How Not to Blend
by Susan Hawke
Date Released: January 13, 2019
About How Not to Blend
One clueless single dad…
Dr. Corbin Davis is a busy guy just trying to do his best as a single parent. He may be oblivious to a lot of things, but surely he would’ve noticed something as important as his fifteen-year-old son, Grayson, being bullied, right? And what the heck is non-binary, and why hasn’t Gray shared this all-important part of himself with his own dad?
Plus one sassy Southerner…
Andy Ferguson, or Kandi as the Thursday night drag community knows him, is just trying to get along in a small town and hold things together while he takes care of his beloved Gam-Gam. If she’d just get off his back about finding himself a man, that would be fantastic, thank you very much. He’ll get around to love… one of these days.

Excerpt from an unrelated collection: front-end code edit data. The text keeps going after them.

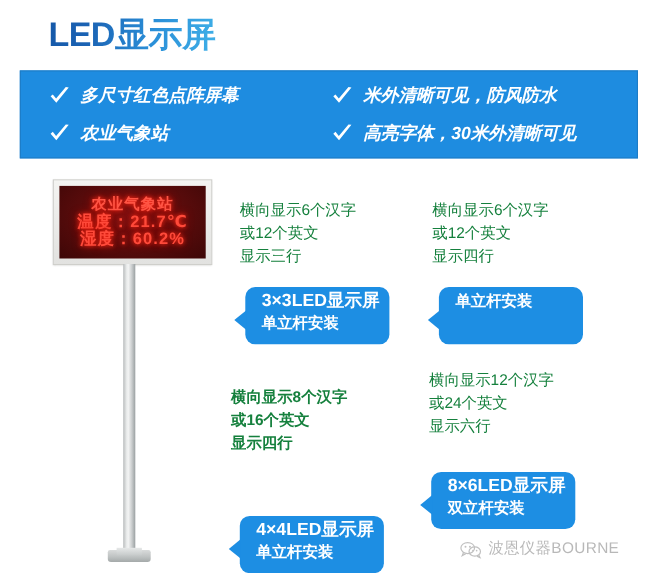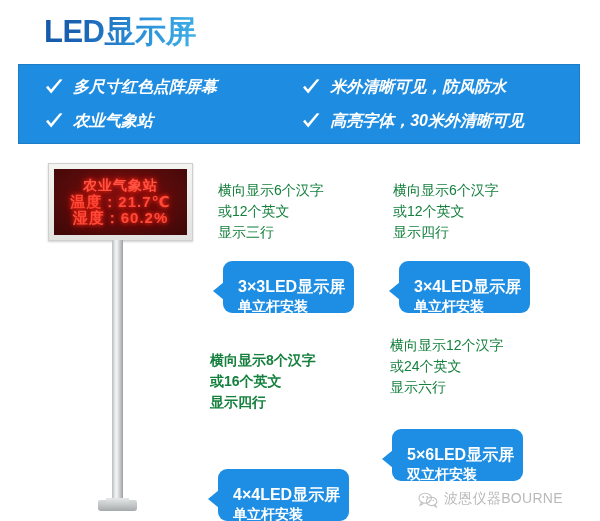--- a/index.html
+++ b/index.html
@@ -166,21 +166,21 @@
     line-height: 21px;
     white-space: nowrap;
   }
 
   
   .callout {
     position: absolute;
     background: #1d8ee3;
     border-radius: 9px;
     color: #ffffff;
-    padding: 16px 12px 8px 15px;
+    padding: 3px 12px 8px 15px;
     box-sizing: border-box;
   }
   .callout::before {
     content: "";
     position: absolute;
     left: -10px;
     top: 21px;
     width: 0;
     height: 0;
     border-top: 9px solid transparent;
@@ -302,31 +302,30 @@
   <div>或24个英文</div>
   <div>显示六行</div>
 </div>
 
 <div class="callout" style="left:223px; top:261px; width:131px; height:52px;">
   <div class="callout-title">3×3LED显示屏</div>
   <div class="callout-sub">单立杆安装</div>
 </div>
 
 <div class="callout" style="left:399px; top:261px; width:131px; height:52px;">
-  <div class="callout-title">3×4LED显示屏</div>
   <div class="callout-sub">单立杆安装</div>
 </div>
 
 <div class="callout" style="left:218px; top:429px; width:131px; height:52px;margin-top:40px;">
   <div class="callout-title">4×4LED显示屏</div>
   <div class="callout-sub">单立杆安装</div>
 </div>
 
 <div class="callout" style="left:392px; top:429px; width:131px; height:52px;">
-  <div class="callout-title">5×6LED显示屏</div>
+  <div class="callout-title">8×6LED显示屏</div>
   <div class="callout-sub">双立杆安装</div>
 </div>
 
 <div id="watermark">
   <span id="watermark-icon">
     <svg viewBox="0 0 20 16" width="20" height="16">
       <ellipse cx="7.2" cy="6.2" rx="6.2" ry="5" fill="none" stroke="#9a9a9a" stroke-width="1.1"></ellipse>
       <path d="M3.4 10.2 L2.2 13.2 L5.4 11.4" fill="none" stroke="#9a9a9a" stroke-width="1.1"></path>
       <circle cx="5.2" cy="5" r="0.9" fill="#9a9a9a"></circle>
       <circle cx="9.2" cy="5" r="0.9" fill="#9a9a9a"></circle>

Equals a pair of fake-boyfriends who will keep you in stitches.
When Corb gets the wild idea to ask Andy to pose as his boyfriend to let Gray know that his dad is bisexual and open-minded enough to talk to about his nonbinary status, Andy is amused and just intrigued enough to say yes… especially since he seems to be in the market for a fake boyfriend himself, if it will get Gam-Gam to quit nagging.
This is the first book in the Lovestrong series about finding love and being yourself in a small town. Intended only for 18+ readers, this is an mm romance filled with all the fun, fluff, and feels you’d want from an S. Hawke book.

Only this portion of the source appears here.